Jacobson's declared bankruptcy in 2002 and closed. A year later, its building was tenanted by Younkers, which also opened at Lansing Mall the same year. Due to space limitations in the old Jacobson's, Younkers operated its men's and children's departments in a newly created, adjacent storefront. This expansion displaced the mall offices, which operated out of a temporary location in the Mervyn's wing for a short time, until the Steve & Barry's store was relocated to the JCPenney wing and the previous location was remodeled into a new mall office.

===Mid 2000s-2020s===
In 2004, Dick's Sporting Goods acquired and renamed all of the Galyan's stores. Two more changes came to the mall's anchors in 2006; first, in early 2006, Mervyn's closed all of its Michigan stores, and later the same year, Marshall Field's was one of several chains to be acquired and renamed by Macy's. Younkers expanded its presence at the mall in mid-2008 by moving its men's clothing, children's clothing, and furniture departments into the vacated Mervyn's space, while retaining women's clothing and accessories at the existing store. This two-store concept, referred to by parent company The Bon-Ton as a "dual anchor", alleviated the congested layout of the existing store, while allowing a greater variety of merchandise to be offered between the two locations. Steve & Barry's closed at the mall in September 2008.
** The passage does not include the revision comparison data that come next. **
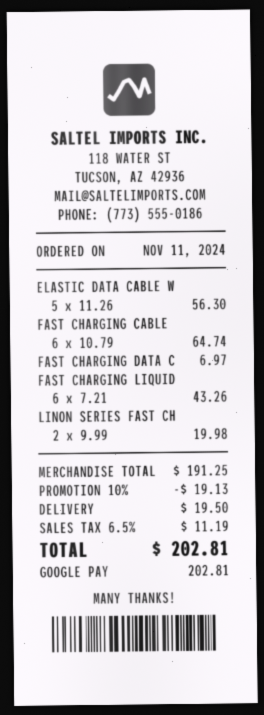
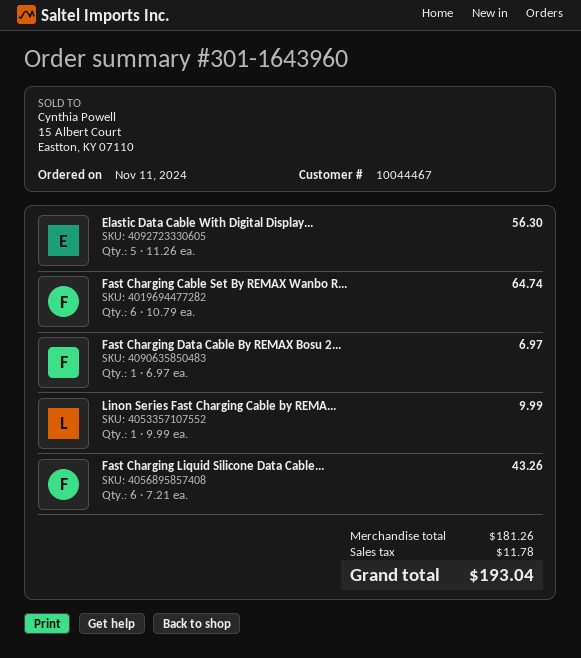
LINON SERIES FAST CH: 2 x 9.99 = 19.98 -> 1 x 9.99 = 9.99
subtotal: 191.25 -> 181.26
discount: 10% = 19.13 -> none
shipping: 19.50 -> none
tax: 11.19 -> 11.78
total: 202.81 -> 193.04

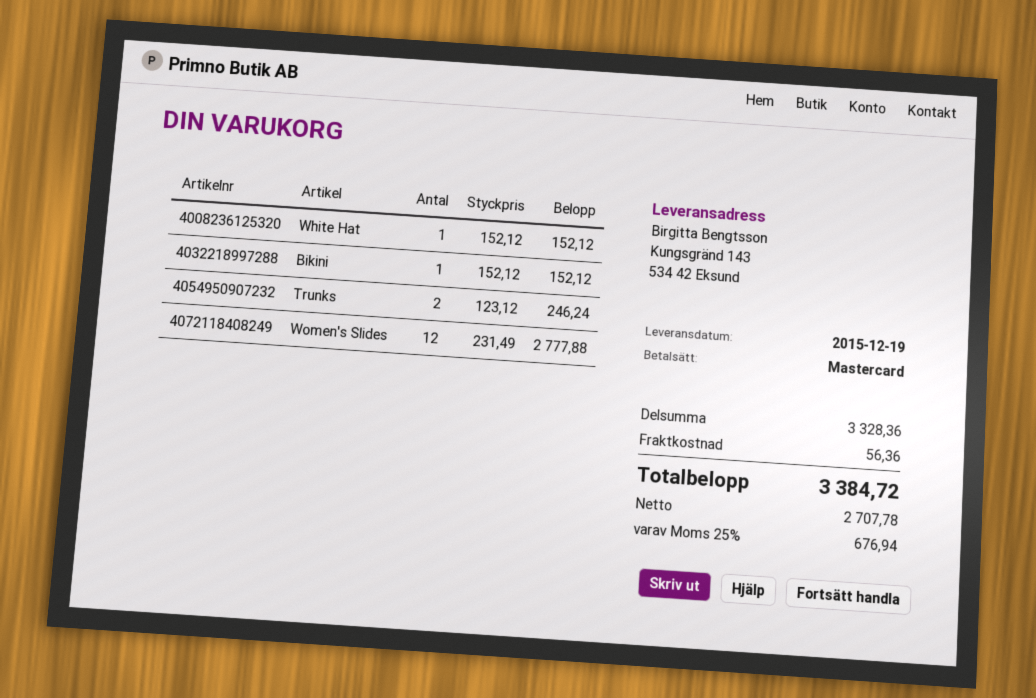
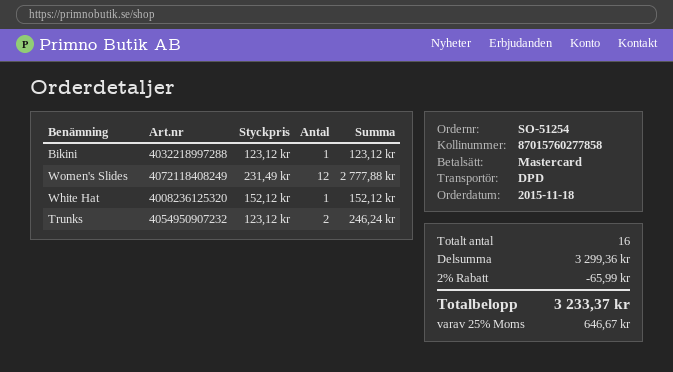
Bikini: 1 x 152.12 = 152.12 -> 1 x 123.12 = 123.12
subtotal: 3328.36 -> 3299.36
discount: none -> 2% = 65.99
shipping: 56.36 -> none
tax: 25% = 676.94 -> 25% = 646.67
total: 3384.72 -> 3233.37

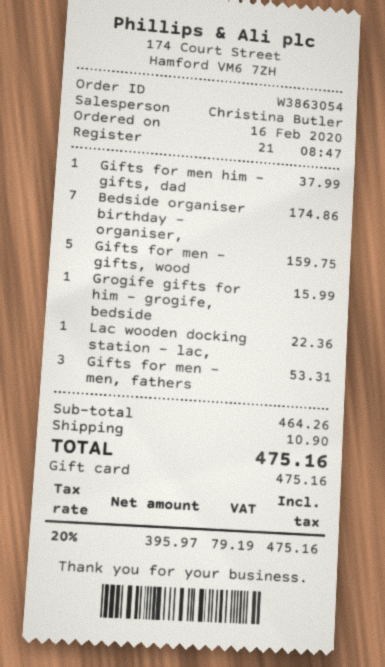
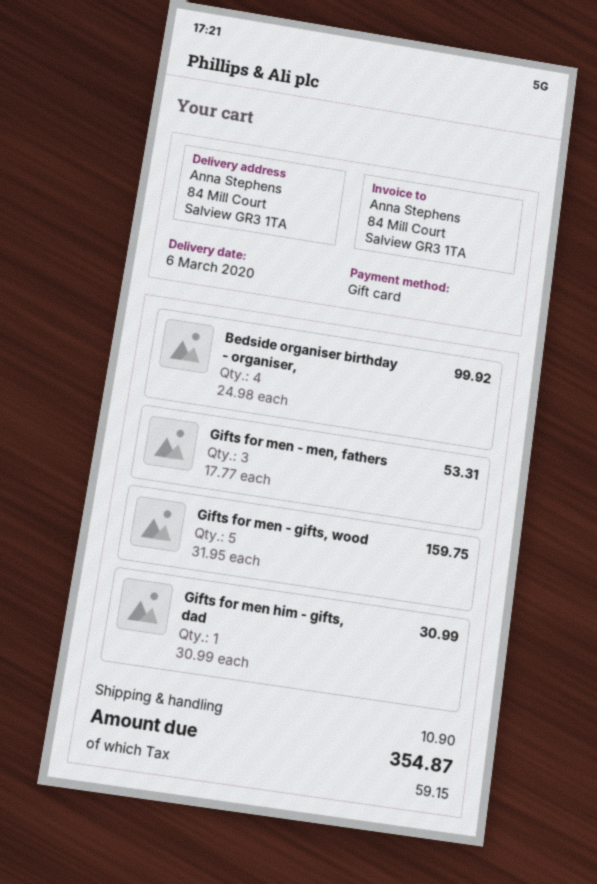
Gifts for men him - gifts, dad: 1 for 37.99 -> 1 for 30.99
Bedside organiser birthday - organiser,: 7 for 174.86 -> 4 for 99.92
Grogife gifts for him - grogife, bedside: 1 for 15.99 -> none
Lac wooden docking station - lac,: 1 for 22.36 -> none
tax: 79.19 -> 59.15
total: 475.16 -> 354.87

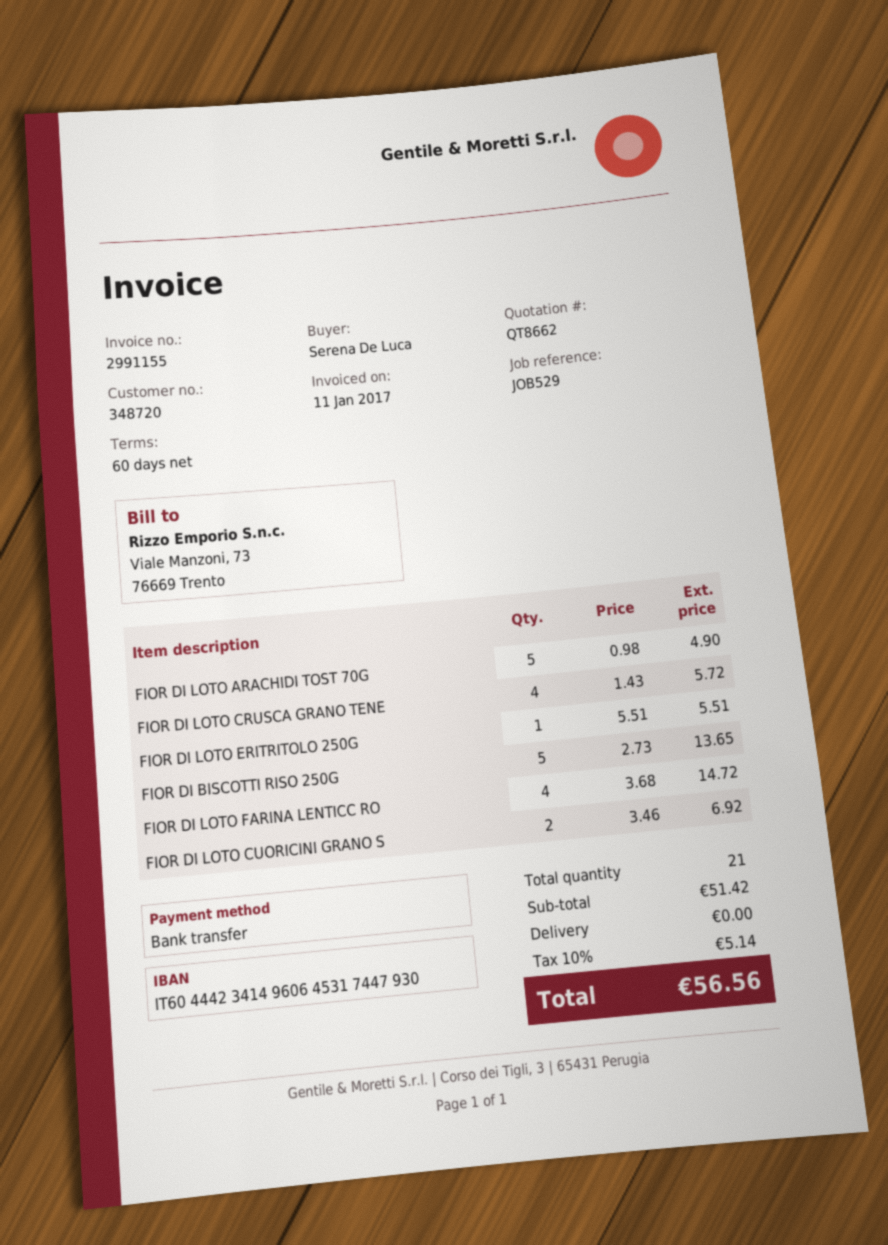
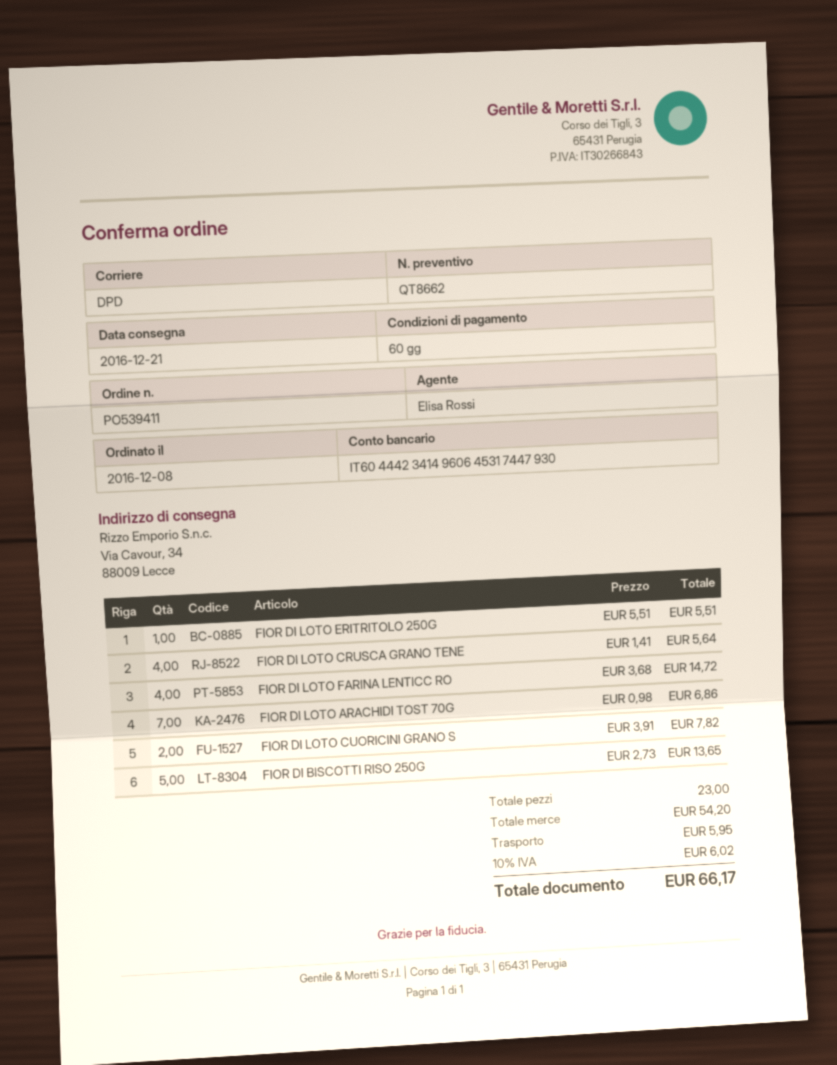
FIOR DI LOTO ARACHIDI TOST 70G: 5 x 0.98 = 4.90 -> 7 x 0.98 = 6.86
FIOR DI LOTO CRUSCA GRANO TENE: 4 x 1.43 = 5.72 -> 4 x 1.41 = 5.64
FIOR DI LOTO CUORICINI GRANO S: 2 x 3.46 = 6.92 -> 2 x 3.91 = 7.82
total quantity: 21 -> 23
subtotal: 51.42 -> 54.20
shipping: 0.00 -> 5.95
tax: 10% = 5.14 -> 10% = 6.02
total: 56.56 -> 66.17

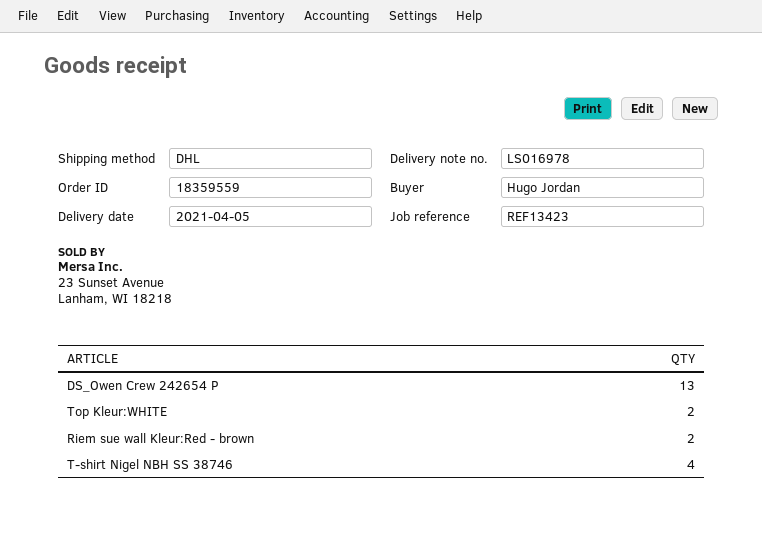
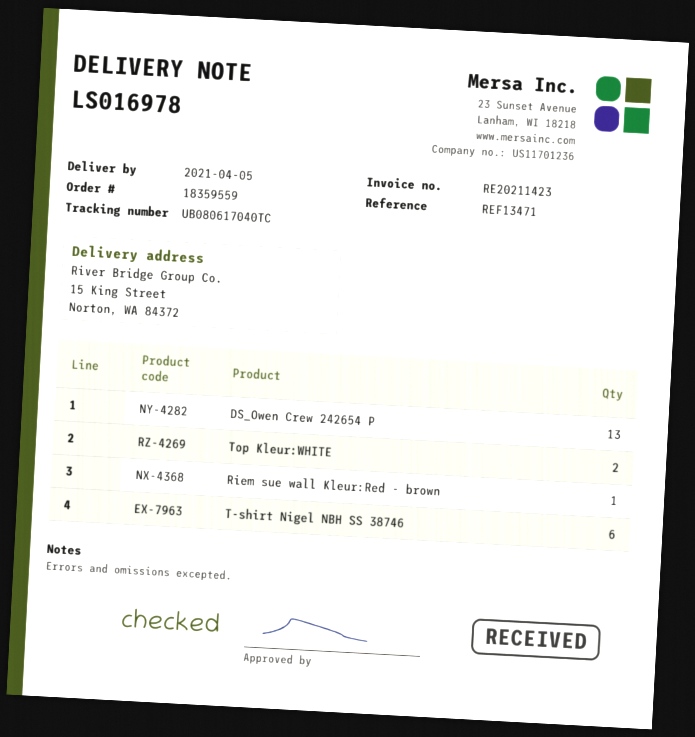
reference: REF13423 -> REF13471
Riem sue wall Kleur:Red - brown: 2 -> 1
T-shirt Nigel NBH SS 38746: 4 -> 6

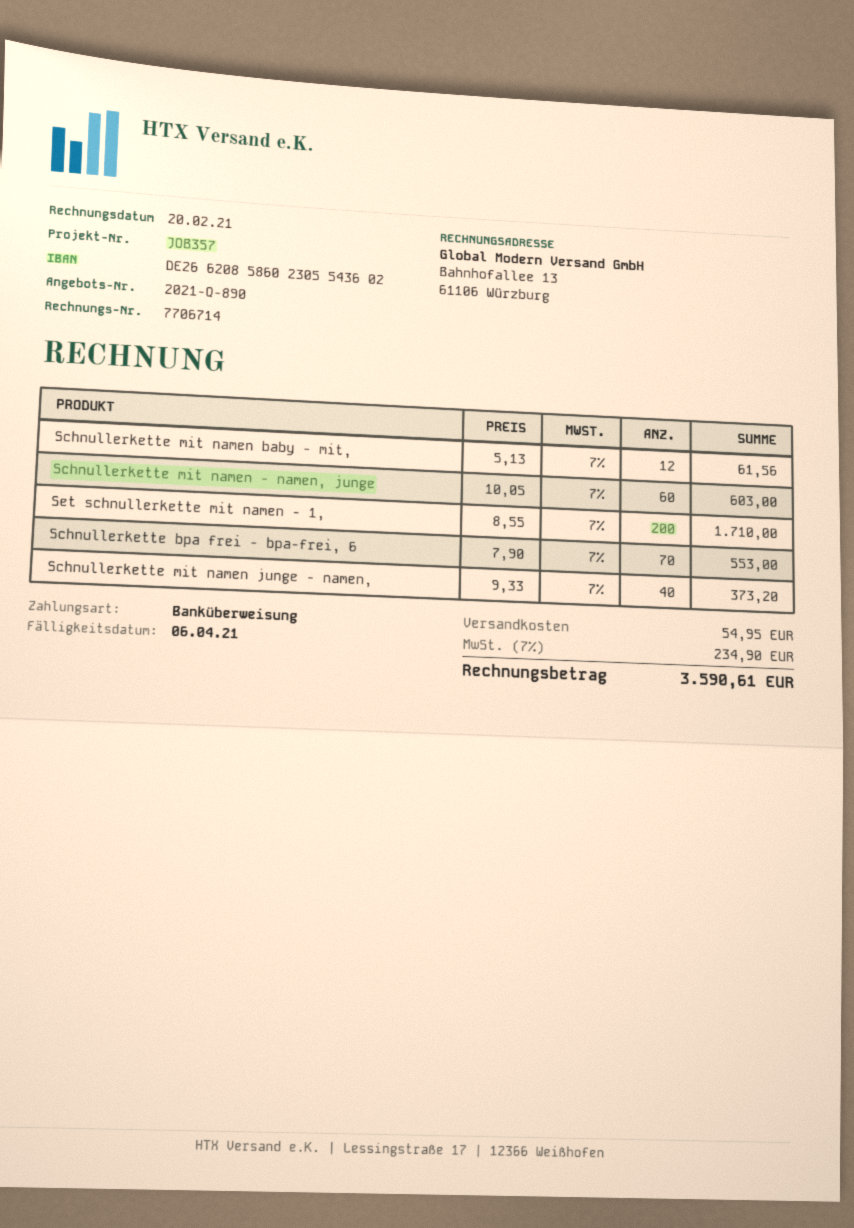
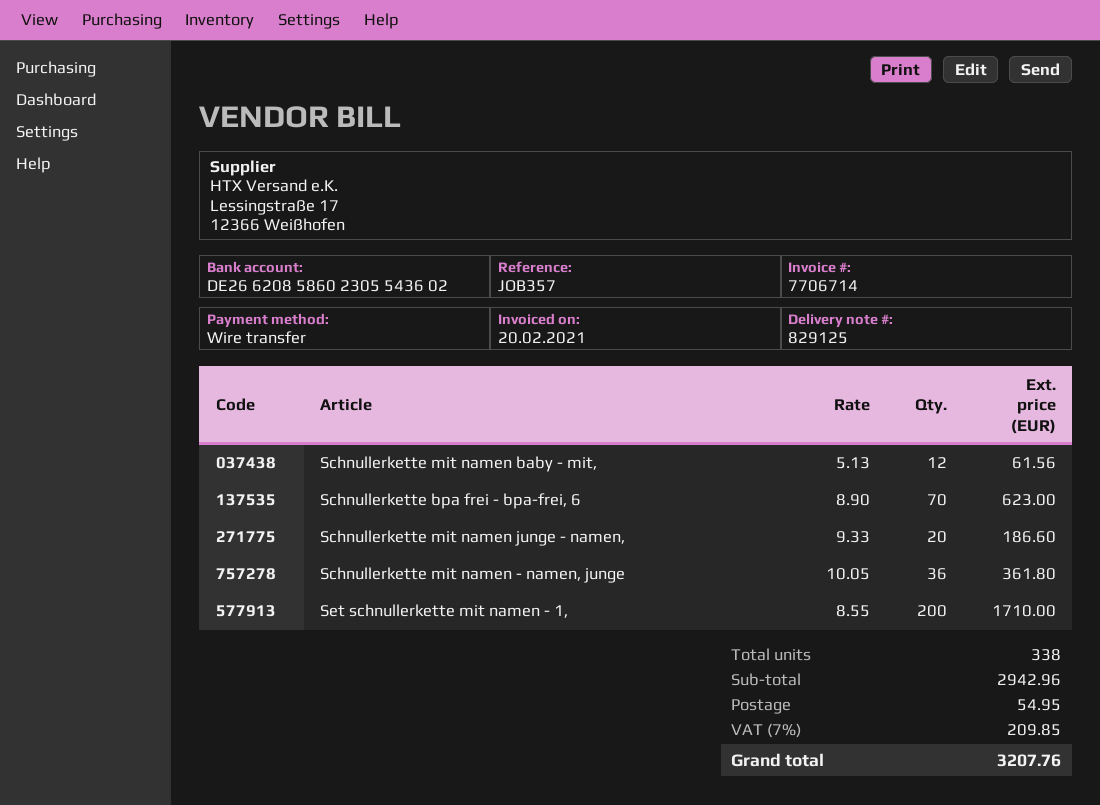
Schnullerkette mit namen - namen, junge: 60 x 10.05 = 603.00 -> 36 x 10.05 = 361.80
Schnullerkette bpa frei - bpa-frei, 6: 70 x 7.90 = 553.00 -> 70 x 8.90 = 623.00
Schnullerkette mit namen junge - namen,: 40 x 9.33 = 373.20 -> 20 x 9.33 = 186.60
tax: 7% = 234.90 -> 7% = 209.85
total: 3590.61 -> 3207.76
The former Meridian Mall Outer 6 AMC movie theater on the mall's periphery closed its doors on September 5, 2011. The theater reopened in December 2012 as Studio C!, offering drinks and made-to-order food ordered and served at patrons' seats. In late 2013, plans were approved to add H&M and Gordmans to the mall sometime in 2014. Planet Fitness and Shoe Carnival both opened in the Macy's wing in late 2013. On April 29, 2017, Gordmans closed their Meridian Mall location due to bankruptcy. Launch Trampoline Park was announced as its replacement in mid-2018. The Bon-Ton filed for bankruptcy in mid-2018, and began liquidation of all its stores, including both Younkers locations at Meridian Mall. In mid-2019, High Caliber Karting and Entertainment announced that it would open in the former Younkers Men's & Home store. The complex features indoor kart racing, axe throwing, bowling, and arcade games as well as a bar and restaurant. High Caliber Karting & Entertainment expanded its complex at Meridian Mall into the former location of Old Navy in early 2020 after that chain closed its Meridian Mall store.

On June 23, 2020, JCPenney announced that it would be closing as part of a plan to close thirteen stores nationwide after filing for Chapter 11 bankruptcy. However, JCPenney cancelled the store's closing in early July. Bed Bath & Beyond closed in 2023 after filing for bankruptcy. In March 2024, Schuler Books' owners confirmed they would be relocating into the former Bed Bath & Beyond location. In February 2025, Ashley HomeStore announced that a location would be opened in May in the former Younkers location. It opened on November 8, 2025.

On May 30, 2025, the mall experienced a shooting in the parking lot outside of Dick's Sporting Goods in which 2 people sustained gunshot wounds. The suspect was arrested later on May 30 and was arraigned June 1 on counts of assault with intent to murder, carrying a concealed weapon and felony firearm. The suspect, a 19 year old woman has her bond set at 1 Million dollars according to the Ingham County District Court.